Julie has painted about the destruction and removal of the BurrupPeninsula rock artin the Pilbara region of north Western Australia, an act that has had widespread international condemnation. Traditional custodians do not want the Burrup developed at the cost of their cultural heritage; this area contains thousands of petroglyphs (carved rock art) believed to be up to 40,000 years old. The Nickel Company Woodside, supported by the Western Australian state government, has pushed ahead for a mine and has already removed forty pieces of this precious art since January this year. It is only a matter of time before Australia will be viewed in the same light as the Taliban, who blew up the monumental Bamiyan Buddhas in Afghanistan.

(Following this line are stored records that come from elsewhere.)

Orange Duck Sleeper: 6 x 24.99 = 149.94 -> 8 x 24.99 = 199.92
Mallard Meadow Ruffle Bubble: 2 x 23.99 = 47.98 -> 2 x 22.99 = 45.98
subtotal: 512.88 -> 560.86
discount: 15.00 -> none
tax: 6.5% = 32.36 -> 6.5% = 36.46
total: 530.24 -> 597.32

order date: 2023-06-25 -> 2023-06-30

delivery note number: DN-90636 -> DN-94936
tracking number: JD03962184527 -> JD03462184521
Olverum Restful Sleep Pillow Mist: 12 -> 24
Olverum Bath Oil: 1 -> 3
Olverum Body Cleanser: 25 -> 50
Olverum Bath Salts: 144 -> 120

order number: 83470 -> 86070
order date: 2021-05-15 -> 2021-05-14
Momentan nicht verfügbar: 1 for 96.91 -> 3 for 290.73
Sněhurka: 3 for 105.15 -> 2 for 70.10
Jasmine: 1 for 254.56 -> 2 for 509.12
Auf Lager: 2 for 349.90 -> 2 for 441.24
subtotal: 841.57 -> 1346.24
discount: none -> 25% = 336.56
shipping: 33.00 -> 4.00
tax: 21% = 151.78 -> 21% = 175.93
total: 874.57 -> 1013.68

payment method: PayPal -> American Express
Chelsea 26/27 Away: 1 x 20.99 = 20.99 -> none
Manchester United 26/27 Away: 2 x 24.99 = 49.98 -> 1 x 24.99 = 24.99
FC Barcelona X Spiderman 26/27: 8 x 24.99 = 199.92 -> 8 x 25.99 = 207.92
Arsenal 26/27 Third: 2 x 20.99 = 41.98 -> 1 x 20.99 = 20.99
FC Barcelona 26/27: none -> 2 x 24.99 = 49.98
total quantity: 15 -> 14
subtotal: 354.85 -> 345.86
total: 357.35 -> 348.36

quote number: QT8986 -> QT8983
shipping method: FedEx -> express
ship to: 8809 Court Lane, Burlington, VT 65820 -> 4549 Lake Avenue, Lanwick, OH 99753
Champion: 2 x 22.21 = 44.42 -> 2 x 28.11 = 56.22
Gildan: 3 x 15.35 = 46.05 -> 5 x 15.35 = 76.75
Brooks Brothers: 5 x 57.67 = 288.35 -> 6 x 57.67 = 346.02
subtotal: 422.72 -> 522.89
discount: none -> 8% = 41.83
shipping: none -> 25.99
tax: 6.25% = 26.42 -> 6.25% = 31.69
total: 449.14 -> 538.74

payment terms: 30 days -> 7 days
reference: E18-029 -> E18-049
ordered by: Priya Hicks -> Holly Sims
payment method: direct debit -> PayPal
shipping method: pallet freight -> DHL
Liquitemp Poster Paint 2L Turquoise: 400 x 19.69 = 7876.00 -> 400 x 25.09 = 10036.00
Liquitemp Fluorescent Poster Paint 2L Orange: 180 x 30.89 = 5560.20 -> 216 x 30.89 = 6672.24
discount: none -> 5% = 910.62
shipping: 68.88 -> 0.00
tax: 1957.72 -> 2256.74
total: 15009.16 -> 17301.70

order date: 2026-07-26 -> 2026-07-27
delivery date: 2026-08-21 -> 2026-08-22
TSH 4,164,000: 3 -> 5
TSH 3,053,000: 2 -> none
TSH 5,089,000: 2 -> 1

Have the souls of our people been crushed? In Western Australia, Aboriginal people are 41.9 per cent of the prison population although we comprise only 2.5 per cent of the overall population. Aboriginal people are constantly targeted by the police for minor offences, are demonised by Wudjula society, disempowered and denied self-determination. Our babies continue to be taken from us and we are dying younger every year. With every breath, we wish to remain sovereign peoples. We struggle to maintain our languages, our customary law and our oral traditions. With the ratification of the Universal Declaration of the Rights of Indigenous peoples, we dream that the world will hear our call for justice and freedom as the oldest living culture on the planet.